That further processing can consist of securing a locking member
over the closures to form a permanent seal for the vials.
DESCRIPTION OF THE DRAWING
[0012] FIG. 1 is a side elevation view of one exemplary embodiment
of pre-assembled closure assembly forming one aspect of a capping
system constructed in accordance with the subject invention, with
the closure assembly being particularly suited for use on a
pharmaceutical vial, e.g., a glass vial for an injectable drug;
[0013] FIG. 2 is a vertical cross-sectional view of closure
assembly of FIG. 1;
[0014] FIG. 3 is a vertical cross-sectional view of a stopper
member forming a portion of the closure assembly of FIGS. 1 and
2;
[0015] FIG. 4 is a vertical cross-sectional view of a retainer
member forming a portion of the closure assembly shown in FIGS. 1
and 2;
[0016] FIG. 5 is a vertical cross-sectional view of the closure
assembly shown in FIGS. 1 and 2 after it has been initially placed
on a vial holding an injectable drug to temporarily seal the
vial;
[0017] FIG. 6 is a view similar to FIG. 5 but showing the closure
assembly after it has been used to temporarily seal the vial;
[0018] FIG. 7 is a top plan view of apparatus used for sealing a
plurality of vials, like shown in FIG. 5 with closure assemblies
like shown in FIGS. 1-4, in accordance with one exemplary method of
this invention, e.g., lyophilizing pharmaceuticals within those
vials;
[0019] FIG. 8 is an isometric view of a portion of the apparatus
shown in FIG. 7 with a plurality of vials in it ready to be capped
with a capping system and method of use in accordance with this
invention;
[0020] FIG. 9 is a slightly enlarged cross sectional view of a
portion of the apparatus shown in FIG. 7 for capping the vials in
the apparatus;
[0021] FIG. 10 is an isometric view of a portion of the apparatus
of FIG. 7;
[0022] FIG. 11 is an enlarged vertical cross sectional view taken
along line 11-11 of FIG. 7;
[0023] FIG. 12 is a side elevation view of an alternative
embodiment of a capping system constructed in accordance with this
invention shown in place on a vial and arranged to seal the vial,
the capping system of this embodiment comprising a closure assembly
like that shown in FIG. 1 and a locking cap member (shown in FIGS.
14 and 15) for permanently sealing the vial;
[0024] FIG. 13 is a vertical cross-sectional view of embodiment of
the capping system shown FIG. 12;
[0025] FIG. 14 is a side elevation view of the locking cap member
shown in FIG. 12;
[0026] FIG. 15 is a vertical cross-sectional view of the locking
cap member shown in FIG. 14;
[0027] FIG. 16 is an enlarged vertical cross section view of the
portion of the portion of the capping system shown within the oval
designated "16" in FIG. 13, wherein the capping system is at an
initial position for use;
[0028] FIG. 17 is a vertical cross section view, similar to FIG.
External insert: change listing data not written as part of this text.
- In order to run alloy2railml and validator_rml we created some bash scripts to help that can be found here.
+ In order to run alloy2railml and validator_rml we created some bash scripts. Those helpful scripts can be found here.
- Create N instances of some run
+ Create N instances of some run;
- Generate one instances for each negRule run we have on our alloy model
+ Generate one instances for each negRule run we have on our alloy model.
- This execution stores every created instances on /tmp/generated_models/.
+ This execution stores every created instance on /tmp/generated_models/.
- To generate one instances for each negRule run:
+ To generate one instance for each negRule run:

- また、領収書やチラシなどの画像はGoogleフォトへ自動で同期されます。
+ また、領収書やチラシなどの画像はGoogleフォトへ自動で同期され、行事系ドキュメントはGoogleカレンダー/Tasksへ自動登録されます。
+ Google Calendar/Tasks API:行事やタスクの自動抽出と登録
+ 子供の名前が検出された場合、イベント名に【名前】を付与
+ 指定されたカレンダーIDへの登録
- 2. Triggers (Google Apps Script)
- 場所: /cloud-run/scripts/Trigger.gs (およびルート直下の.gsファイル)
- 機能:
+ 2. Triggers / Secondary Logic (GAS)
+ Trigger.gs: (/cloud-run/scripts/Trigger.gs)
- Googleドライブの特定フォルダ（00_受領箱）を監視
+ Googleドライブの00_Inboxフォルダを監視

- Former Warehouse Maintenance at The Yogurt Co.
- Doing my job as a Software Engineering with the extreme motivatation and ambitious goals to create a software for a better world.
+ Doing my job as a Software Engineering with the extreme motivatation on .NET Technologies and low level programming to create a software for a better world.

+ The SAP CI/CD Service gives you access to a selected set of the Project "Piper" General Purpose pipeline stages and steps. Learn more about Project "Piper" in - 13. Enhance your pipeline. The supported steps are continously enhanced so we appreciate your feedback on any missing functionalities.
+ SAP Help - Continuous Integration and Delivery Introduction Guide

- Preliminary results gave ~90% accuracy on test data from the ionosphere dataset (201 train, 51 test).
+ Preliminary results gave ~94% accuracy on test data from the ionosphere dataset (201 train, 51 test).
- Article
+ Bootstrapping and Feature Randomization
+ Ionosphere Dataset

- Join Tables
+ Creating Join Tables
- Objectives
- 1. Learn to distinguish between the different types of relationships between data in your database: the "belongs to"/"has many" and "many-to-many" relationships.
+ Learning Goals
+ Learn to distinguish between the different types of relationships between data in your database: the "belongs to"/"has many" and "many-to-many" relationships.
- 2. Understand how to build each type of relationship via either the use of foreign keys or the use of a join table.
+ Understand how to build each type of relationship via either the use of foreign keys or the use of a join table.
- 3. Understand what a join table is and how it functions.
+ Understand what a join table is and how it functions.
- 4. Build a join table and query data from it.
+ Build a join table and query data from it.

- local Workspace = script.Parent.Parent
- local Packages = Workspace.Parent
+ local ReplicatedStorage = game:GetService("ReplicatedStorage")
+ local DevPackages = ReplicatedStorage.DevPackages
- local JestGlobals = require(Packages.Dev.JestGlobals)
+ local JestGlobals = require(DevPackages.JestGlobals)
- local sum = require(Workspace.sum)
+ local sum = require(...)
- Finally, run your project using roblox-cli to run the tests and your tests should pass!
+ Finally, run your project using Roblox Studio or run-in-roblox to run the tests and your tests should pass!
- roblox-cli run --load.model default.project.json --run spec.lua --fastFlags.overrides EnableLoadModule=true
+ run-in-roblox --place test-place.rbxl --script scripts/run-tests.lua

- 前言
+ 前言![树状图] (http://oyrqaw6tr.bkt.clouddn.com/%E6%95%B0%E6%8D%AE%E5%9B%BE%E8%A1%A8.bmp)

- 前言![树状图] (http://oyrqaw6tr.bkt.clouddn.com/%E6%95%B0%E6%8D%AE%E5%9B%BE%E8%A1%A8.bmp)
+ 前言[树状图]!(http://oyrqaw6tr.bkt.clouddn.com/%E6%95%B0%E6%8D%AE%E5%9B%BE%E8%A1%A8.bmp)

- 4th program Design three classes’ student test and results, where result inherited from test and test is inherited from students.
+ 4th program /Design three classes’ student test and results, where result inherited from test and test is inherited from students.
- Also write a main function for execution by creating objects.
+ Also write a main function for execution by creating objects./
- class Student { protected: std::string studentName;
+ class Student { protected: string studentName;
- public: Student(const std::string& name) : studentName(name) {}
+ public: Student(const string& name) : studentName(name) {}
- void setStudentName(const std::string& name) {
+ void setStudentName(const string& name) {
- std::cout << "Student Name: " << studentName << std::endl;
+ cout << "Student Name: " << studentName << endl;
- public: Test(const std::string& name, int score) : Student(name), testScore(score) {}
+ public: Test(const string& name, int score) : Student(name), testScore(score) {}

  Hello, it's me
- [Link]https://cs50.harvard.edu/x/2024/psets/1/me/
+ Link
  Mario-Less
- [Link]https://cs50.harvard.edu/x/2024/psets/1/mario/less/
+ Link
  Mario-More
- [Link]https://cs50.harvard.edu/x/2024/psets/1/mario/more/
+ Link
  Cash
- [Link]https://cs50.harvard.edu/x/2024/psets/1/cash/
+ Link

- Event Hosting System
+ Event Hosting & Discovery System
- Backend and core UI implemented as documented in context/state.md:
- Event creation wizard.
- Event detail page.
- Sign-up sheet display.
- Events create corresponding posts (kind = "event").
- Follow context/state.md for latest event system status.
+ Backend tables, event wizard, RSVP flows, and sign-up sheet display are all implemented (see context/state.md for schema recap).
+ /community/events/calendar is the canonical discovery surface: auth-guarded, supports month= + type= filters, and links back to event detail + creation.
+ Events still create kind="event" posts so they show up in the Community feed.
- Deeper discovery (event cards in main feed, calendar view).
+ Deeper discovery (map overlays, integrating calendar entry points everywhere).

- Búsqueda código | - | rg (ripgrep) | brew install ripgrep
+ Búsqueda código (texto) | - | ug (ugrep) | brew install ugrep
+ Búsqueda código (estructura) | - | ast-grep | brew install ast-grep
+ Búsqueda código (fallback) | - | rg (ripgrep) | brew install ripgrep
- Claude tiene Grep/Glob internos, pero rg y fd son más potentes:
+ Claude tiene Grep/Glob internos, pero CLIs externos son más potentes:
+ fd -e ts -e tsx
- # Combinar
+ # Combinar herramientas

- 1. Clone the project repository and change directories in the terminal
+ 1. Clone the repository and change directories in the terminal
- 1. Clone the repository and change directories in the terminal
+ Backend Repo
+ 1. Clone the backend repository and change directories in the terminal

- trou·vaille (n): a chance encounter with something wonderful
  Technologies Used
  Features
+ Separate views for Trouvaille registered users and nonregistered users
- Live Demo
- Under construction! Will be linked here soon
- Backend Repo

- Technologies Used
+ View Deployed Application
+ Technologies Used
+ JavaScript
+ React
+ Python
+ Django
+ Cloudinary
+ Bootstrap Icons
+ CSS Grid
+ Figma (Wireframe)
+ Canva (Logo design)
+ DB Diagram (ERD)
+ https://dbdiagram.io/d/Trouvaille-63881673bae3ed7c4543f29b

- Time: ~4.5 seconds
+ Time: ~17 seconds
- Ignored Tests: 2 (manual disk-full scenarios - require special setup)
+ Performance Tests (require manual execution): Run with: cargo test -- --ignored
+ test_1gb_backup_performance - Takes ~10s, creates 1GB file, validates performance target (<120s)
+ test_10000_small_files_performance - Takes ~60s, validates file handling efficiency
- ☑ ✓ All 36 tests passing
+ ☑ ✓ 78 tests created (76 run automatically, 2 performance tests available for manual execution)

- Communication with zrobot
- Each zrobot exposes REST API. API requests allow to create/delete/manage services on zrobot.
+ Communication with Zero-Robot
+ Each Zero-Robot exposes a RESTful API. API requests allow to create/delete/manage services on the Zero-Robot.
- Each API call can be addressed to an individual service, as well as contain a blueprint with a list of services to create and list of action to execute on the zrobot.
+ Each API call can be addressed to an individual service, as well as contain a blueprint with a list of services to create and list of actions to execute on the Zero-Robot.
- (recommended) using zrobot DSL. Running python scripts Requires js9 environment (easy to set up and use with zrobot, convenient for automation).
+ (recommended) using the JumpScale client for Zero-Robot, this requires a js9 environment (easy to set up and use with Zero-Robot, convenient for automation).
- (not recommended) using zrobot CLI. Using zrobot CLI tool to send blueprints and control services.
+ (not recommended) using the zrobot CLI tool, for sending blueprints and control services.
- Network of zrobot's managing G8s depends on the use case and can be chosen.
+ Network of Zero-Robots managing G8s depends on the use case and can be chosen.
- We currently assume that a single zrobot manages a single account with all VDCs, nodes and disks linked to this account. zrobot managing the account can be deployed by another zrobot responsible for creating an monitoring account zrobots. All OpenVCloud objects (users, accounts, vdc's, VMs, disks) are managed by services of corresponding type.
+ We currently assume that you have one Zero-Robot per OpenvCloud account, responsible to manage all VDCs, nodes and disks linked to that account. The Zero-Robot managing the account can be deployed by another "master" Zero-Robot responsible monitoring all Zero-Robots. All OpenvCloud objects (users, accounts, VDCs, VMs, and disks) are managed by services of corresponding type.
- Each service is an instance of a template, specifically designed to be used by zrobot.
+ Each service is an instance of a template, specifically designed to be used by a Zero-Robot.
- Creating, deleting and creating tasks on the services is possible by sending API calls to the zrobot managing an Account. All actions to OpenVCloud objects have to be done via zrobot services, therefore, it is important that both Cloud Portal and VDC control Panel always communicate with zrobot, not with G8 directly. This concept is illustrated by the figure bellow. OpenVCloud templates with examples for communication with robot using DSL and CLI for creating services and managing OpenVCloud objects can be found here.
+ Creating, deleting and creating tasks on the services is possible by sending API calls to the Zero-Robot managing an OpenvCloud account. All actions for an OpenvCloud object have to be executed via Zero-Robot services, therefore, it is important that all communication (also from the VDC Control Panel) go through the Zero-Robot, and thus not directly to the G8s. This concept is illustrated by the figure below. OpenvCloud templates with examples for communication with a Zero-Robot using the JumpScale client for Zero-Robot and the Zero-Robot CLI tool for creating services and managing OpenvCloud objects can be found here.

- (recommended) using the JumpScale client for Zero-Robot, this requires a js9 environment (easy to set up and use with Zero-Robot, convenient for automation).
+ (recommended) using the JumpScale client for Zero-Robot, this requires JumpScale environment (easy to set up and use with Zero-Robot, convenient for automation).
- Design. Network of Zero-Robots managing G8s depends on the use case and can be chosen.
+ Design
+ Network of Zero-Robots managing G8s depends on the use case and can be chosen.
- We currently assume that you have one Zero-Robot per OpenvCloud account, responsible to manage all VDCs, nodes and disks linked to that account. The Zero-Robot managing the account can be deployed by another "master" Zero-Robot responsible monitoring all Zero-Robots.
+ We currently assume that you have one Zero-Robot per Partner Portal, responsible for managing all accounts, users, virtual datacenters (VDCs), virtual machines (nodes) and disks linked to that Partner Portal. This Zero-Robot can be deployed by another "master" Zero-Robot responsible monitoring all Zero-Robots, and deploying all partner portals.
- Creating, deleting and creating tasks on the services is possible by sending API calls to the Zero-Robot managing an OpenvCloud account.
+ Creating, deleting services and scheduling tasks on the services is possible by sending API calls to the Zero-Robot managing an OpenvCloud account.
16, but showing the capping system at an intermediate point in its
use to effect the temporary sealing of the vial; and
[0029] FIG. 18 is a vertical cross section view similar to FIGS. 16
and 17, but showing the capping system after it has been fully
secured to the vial to effect the permanent (long term) sealing of
the vial.
DETAILED DESCRIPTION OF THE PREFERRED EMBODIMENT
[0030] Referring now to the various figures of the drawing wherein
like reference characters refer to like parts, there is shown in
FIG. 1 one exemplary embodiment of a closure assembly 22 forming
one component of a capping system 20 constructed in accordance with
one aspect of this invention. The closure assembly 22 is shown in
FIGS. 1-4 and basically comprises a resilient (e.g., elastomeric)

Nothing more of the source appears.